A final offering of the book is what Allan in his conclusion calls a “poetics of hearing, listening, and possibly empathizing differently.” This model (though I would like to have seen it more fleshed out) offers us a way of understanding why reading and criticism are political that is not just about representation or the political unconscious, but also concerned with the deeply engrained habitus out of which both texts and readers operate. This idea acts throughout the book as a response to the secular criticism offered by Edward Said. For Said, criticism begins with the Vichian recognition that humans make their worlds, and thus can remake their worlds without appeal to some authority beyond human life. Allan suggests that this posits an answer about politics that should remain a question. For him, following Asad and Mahmood, criticism begins with understanding rather than declaration. It does not start by outlining a vision of the universe and our place within it, so much as by asking, how do the different figures I am confronting themselves understand this problematic? Allan situates his criticism within a historical moment in which a certain strong-willed secularism has failed in its stated mission to contain religious fervor. And he asks if the problem is not the recalcitrance of religion so much as the foolhardy assumption of secularism that religion, as a complex that accrues worldly meaning in many ways, can so simply be resituated and, as one of the secularist authors he quotes has it, “’uprooted.’”

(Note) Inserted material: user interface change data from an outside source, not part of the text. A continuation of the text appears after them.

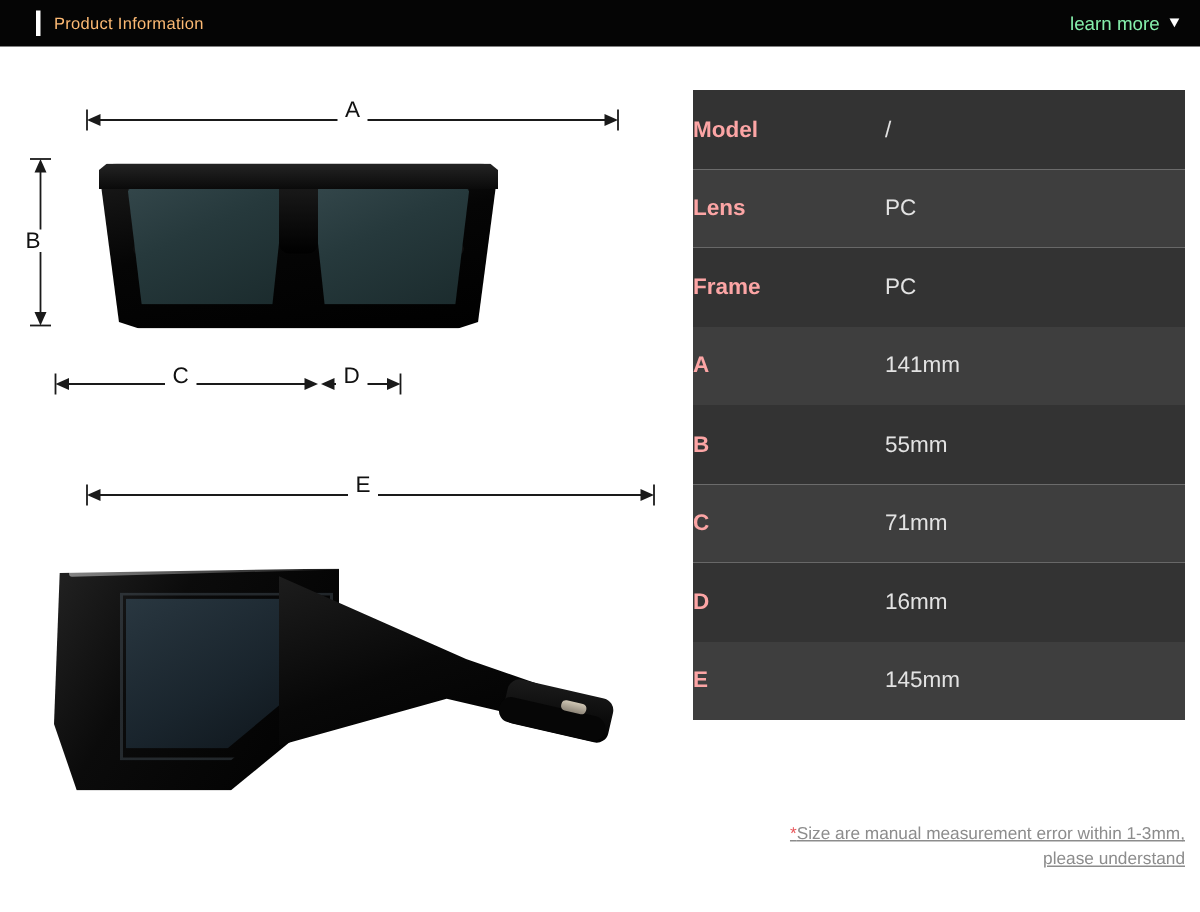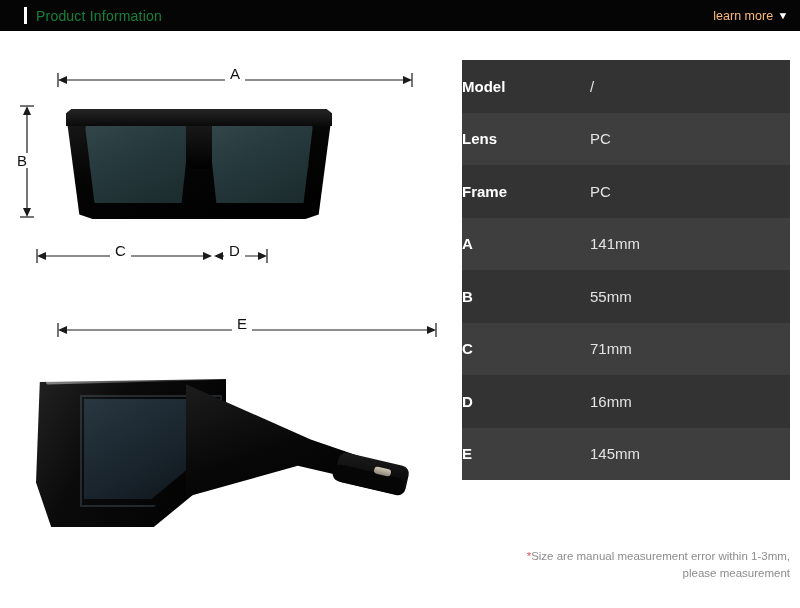"Product Information" #header-title { color: #15803d -> #fdba74; font-size: 14px -> 11px }
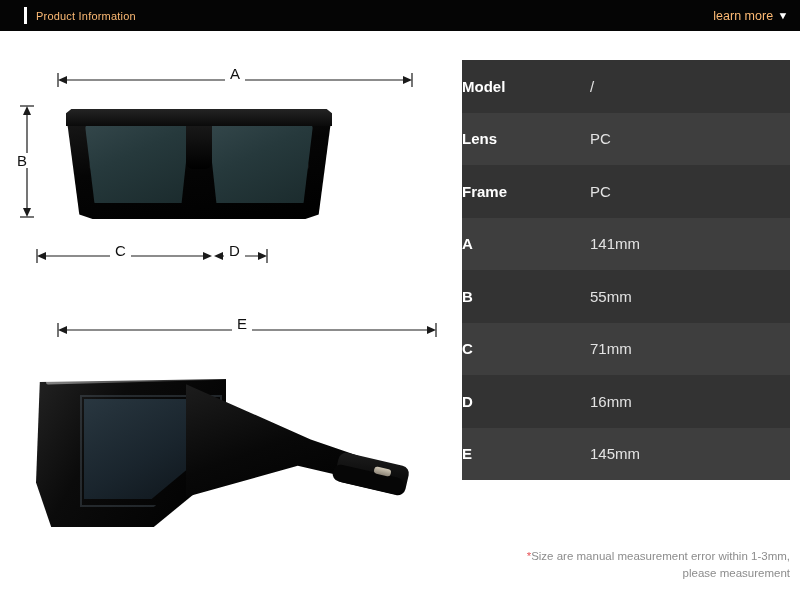"learn more" #learn-more-label { color: #fdba74 -> #86efac }
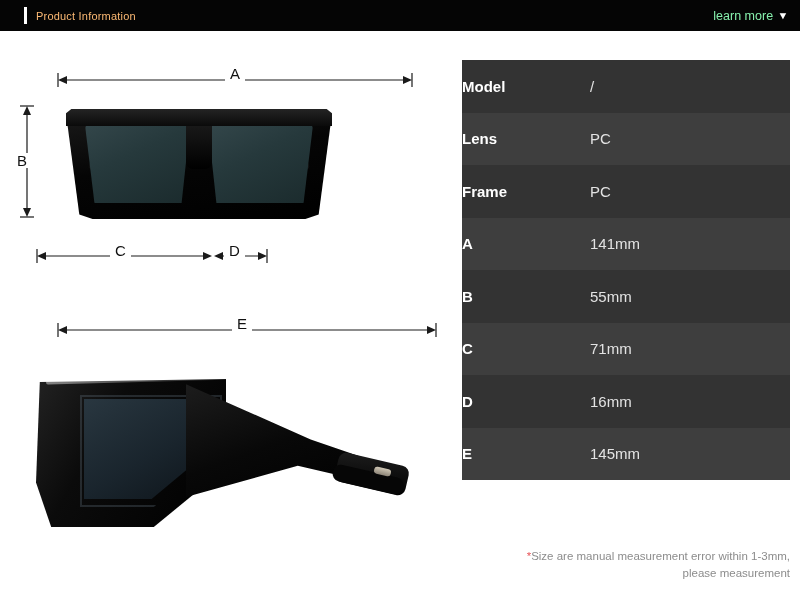"Model" .spec-label { color: #ffffff -> #fca5a5 }
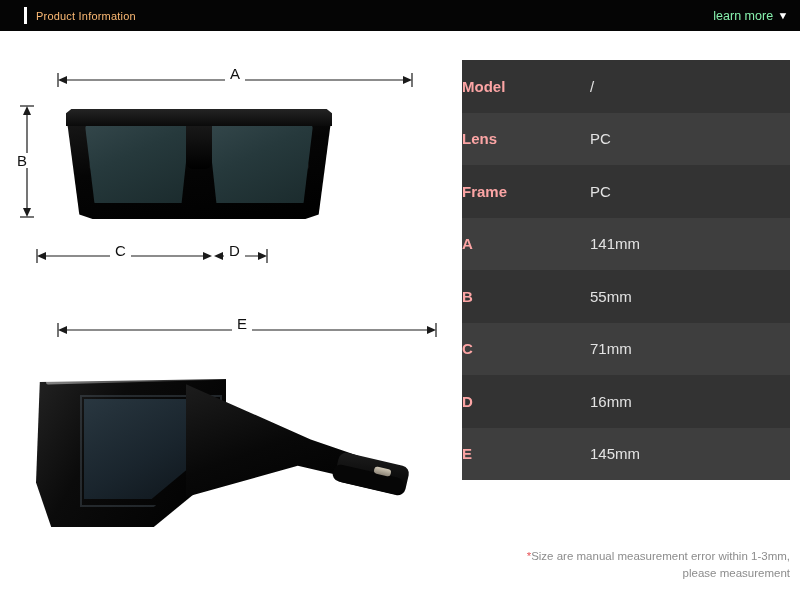"*Size are manual measurement error" #spec-footnote { text-decoration: none -> underline }
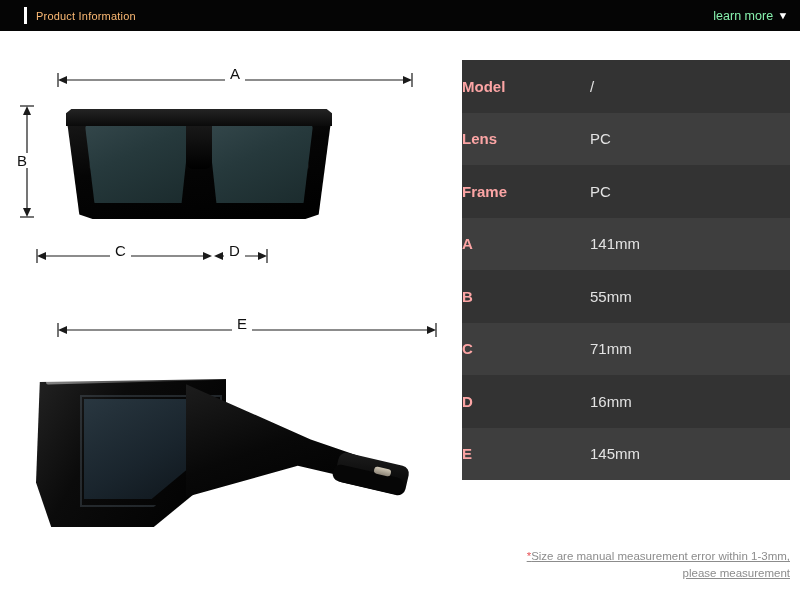"please measurement" span { text: measurement -> understand }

And yet, while appreciative of these concerns, I wanted to see more from this book about what exactly this other ethics looks like beyond the phase of hearing, listening, and empathizing. I may empathize with someone who denies climate change all I want, but at some point I must take my task to be that of convincing them to think and act otherwise. I would say that I think Allan is right that I am more likely to succeed if I begin with empathy—as no shortage of post-2016 American election pop neuroscience articles on my Facebook feed suggests—but I can’t make that claim for him since he never makes it for himself. There does not appear to me In the Shadow of World Literature much of a theory of engagement, or dialogue, or transformation. While Allan rightly asks his readers to listen otherwise and to understand ourselves otherwise (certainly I don’t always act as if climate change is an imminent threat as I fly around, either), it’s not clear what is to happen after we all learn to listen and embody better. An ethics of understanding is necessary but not sufficient.

I think part of the impasse here, one that Allan shares with Asad and Mahmood, is the specter of the reification of culture. Nobody wants to say that secular readers or religious readers are monoliths, but there still needs to be some way to speak of somewhat fixed viewpoints—ones that accrue in what Asad calls “discursive and embodied traditions.” The risk here is that an idea like “literature,” whose origins, as Allan tangentially notes, owe many debts to Arabic texts, somehow becomes singularly “Western.” As much as Allan or Asad or Mahmood notes the internal diversity of traditions, and they do, these horizons get erased at the point of contact. Asad’s logic for this, cited by Allan, is that however diverse modernity may be as a concept, it still was brought to Egypt with the force of unitary law. I cannot go into this here, but the mere fact of the multiplicity of colonial experience across the world seems to me to call even this welded unity into question.

More to the point, there is a risk here of erasing an understanding of how similar concepts arise in many different places and times, as Janet Gyatso has shown with the rise of a version of secular enlightenment in the history of Tibetan medicine, for example. A focus on listening and empathy gets deadlocked as much when it just listens for difference as when it does for a Rawlsian “overlapping consensus.” A theory of interacting pluralities is needed, I believe, to move beyond this dual impasse. Allan, while not quite moving in that direction, begins to open us to it simply by opening us up to the fact of needing to open up. The rest of the work is left to his readers.